▶ **Your instructions**: From the line containing "[118,222,155,233] add it" down to the line containing "[705,581,802,602] [102,617,173,637] first" in the records below, reproduce every line exactly, ends included, and omit all others.

▶ **Exercise materials**:
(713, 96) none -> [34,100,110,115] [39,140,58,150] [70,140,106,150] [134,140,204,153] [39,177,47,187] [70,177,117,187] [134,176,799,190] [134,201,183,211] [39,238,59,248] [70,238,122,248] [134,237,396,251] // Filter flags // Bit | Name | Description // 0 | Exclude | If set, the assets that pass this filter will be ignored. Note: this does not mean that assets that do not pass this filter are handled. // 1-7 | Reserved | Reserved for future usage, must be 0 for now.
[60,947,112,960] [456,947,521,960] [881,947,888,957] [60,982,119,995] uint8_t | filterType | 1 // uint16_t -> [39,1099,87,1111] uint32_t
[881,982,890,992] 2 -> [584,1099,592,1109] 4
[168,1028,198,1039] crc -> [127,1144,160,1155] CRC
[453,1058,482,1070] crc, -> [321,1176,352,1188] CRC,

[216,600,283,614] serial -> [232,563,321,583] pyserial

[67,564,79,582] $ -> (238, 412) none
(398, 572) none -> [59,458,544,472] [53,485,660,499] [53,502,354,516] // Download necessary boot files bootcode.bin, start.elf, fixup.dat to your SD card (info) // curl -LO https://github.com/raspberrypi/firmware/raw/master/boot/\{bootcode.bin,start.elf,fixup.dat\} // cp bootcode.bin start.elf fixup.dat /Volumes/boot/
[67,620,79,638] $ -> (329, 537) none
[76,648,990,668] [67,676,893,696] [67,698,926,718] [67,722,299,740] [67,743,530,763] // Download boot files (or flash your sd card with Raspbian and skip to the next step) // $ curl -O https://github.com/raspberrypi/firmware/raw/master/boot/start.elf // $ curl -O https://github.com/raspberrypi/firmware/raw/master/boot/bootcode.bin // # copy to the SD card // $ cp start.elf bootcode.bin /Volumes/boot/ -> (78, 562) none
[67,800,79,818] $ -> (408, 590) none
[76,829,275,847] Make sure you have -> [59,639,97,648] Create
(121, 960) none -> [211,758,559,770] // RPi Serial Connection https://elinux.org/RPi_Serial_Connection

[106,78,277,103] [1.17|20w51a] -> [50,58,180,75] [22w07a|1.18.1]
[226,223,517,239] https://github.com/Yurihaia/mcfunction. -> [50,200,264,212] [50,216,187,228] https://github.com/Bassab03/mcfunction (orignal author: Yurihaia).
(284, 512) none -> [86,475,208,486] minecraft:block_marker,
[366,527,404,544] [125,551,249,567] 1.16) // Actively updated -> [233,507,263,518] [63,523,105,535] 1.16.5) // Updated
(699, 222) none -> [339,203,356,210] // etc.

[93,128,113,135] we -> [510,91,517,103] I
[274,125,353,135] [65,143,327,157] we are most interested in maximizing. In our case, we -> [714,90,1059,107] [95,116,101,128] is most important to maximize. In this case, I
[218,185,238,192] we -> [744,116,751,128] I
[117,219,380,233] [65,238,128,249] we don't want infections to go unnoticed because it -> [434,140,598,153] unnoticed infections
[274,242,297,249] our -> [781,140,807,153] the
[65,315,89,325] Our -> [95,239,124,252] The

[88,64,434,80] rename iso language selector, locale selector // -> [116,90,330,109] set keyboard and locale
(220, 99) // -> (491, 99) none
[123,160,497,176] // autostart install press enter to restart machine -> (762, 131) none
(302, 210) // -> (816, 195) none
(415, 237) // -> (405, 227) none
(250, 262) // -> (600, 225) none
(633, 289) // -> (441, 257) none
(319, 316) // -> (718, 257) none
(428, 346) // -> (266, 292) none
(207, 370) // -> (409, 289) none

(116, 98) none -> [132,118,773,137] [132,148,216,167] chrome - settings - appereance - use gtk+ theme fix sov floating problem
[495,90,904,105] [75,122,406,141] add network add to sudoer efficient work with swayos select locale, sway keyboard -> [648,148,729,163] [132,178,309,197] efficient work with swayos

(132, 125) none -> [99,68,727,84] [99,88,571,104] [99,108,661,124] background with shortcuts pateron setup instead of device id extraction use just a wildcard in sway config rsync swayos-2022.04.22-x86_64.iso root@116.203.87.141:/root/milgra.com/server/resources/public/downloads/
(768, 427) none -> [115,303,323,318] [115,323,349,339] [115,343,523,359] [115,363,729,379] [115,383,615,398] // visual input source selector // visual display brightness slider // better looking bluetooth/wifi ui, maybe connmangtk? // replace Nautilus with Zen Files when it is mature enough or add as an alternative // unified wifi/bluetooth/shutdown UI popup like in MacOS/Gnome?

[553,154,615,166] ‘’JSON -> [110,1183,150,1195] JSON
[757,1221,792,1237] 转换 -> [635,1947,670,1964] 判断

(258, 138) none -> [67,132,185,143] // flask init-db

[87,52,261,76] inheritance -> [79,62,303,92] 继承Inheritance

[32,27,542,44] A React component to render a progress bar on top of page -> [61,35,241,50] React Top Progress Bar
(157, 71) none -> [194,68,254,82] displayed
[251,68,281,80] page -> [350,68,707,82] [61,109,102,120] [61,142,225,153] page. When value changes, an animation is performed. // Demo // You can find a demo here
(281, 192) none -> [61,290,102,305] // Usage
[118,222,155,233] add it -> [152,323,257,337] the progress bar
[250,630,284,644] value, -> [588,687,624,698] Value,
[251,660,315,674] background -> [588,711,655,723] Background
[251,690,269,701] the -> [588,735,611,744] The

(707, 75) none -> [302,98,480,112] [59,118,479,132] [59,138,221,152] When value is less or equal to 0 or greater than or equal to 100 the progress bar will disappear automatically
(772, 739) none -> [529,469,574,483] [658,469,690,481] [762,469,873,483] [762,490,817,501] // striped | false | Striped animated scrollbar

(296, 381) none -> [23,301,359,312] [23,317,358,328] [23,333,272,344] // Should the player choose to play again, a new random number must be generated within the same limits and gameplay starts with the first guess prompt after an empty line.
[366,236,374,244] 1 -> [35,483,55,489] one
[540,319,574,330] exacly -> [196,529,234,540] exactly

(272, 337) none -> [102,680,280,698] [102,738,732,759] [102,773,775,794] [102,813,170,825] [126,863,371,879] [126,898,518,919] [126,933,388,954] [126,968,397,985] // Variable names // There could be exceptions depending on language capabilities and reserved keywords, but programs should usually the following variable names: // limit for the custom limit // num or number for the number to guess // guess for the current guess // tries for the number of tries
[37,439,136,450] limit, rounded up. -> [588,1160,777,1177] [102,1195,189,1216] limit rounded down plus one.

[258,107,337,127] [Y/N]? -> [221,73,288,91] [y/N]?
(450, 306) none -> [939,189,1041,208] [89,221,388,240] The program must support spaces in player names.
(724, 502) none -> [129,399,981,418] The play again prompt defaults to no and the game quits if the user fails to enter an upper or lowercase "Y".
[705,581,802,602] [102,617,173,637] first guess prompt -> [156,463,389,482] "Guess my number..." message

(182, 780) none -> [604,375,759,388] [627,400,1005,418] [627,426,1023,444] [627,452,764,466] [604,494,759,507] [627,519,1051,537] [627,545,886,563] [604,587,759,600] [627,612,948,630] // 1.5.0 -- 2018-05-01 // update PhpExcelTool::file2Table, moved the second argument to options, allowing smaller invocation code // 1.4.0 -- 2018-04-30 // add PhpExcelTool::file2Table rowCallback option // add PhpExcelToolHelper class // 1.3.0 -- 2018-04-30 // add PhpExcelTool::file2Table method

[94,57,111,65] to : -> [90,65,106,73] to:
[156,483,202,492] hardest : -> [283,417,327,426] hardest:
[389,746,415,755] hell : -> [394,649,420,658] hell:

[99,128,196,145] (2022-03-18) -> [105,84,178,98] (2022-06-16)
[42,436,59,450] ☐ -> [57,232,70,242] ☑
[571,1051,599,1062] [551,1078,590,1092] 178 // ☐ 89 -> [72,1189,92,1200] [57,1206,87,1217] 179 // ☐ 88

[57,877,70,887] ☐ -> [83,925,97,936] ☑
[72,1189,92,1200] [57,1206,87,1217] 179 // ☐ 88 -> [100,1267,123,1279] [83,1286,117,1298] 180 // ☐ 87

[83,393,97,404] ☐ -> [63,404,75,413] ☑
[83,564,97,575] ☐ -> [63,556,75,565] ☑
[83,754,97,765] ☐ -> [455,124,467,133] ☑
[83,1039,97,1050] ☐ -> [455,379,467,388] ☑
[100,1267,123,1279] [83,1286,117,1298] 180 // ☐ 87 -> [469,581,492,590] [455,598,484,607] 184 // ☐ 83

▶ **Output below**:
[118,222,155,233] add it -> [152,323,257,337] the progress bar
[250,630,284,644] value, -> [588,687,624,698] Value,
[251,660,315,674] background -> [588,711,655,723] Background
[251,690,269,701] the -> [588,735,611,744] The

(707, 75) none -> [302,98,480,112] [59,118,479,132] [59,138,221,152] When value is less or equal to 0 or greater than or equal to 100 the progress bar will disappear automatically
(772, 739) none -> [529,469,574,483] [658,469,690,481] [762,469,873,483] [762,490,817,501] // striped | false | Striped animated scrollbar

(296, 381) none -> [23,301,359,312] [23,317,358,328] [23,333,272,344] // Should the player choose to play again, a new random number must be generated within the same limits and gameplay starts with the first guess prompt after an empty line.
[366,236,374,244] 1 -> [35,483,55,489] one
[540,319,574,330] exacly -> [196,529,234,540] exactly

(272, 337) none -> [102,680,280,698] [102,738,732,759] [102,773,775,794] [102,813,170,825] [126,863,371,879] [126,898,518,919] [126,933,388,954] [126,968,397,985] // Variable names // There could be exceptions depending on language capabilities and reserved keywords, but programs should usually the following variable names: // limit for the custom limit // num or number for the number to guess // guess for the current guess // tries for the number of tries
[37,439,136,450] limit, rounded up. -> [588,1160,777,1177] [102,1195,189,1216] limit rounded down plus one.

[258,107,337,127] [Y/N]? -> [221,73,288,91] [y/N]?
(450, 306) none -> [939,189,1041,208] [89,221,388,240] The program must support spaces in player names.
(724, 502) none -> [129,399,981,418] The play again prompt defaults to no and the game quits if the user fails to enter an upper or lowercase "Y".
[705,581,802,602] [102,617,173,637] first guess prompt -> [156,463,389,482] "Guess my number..." message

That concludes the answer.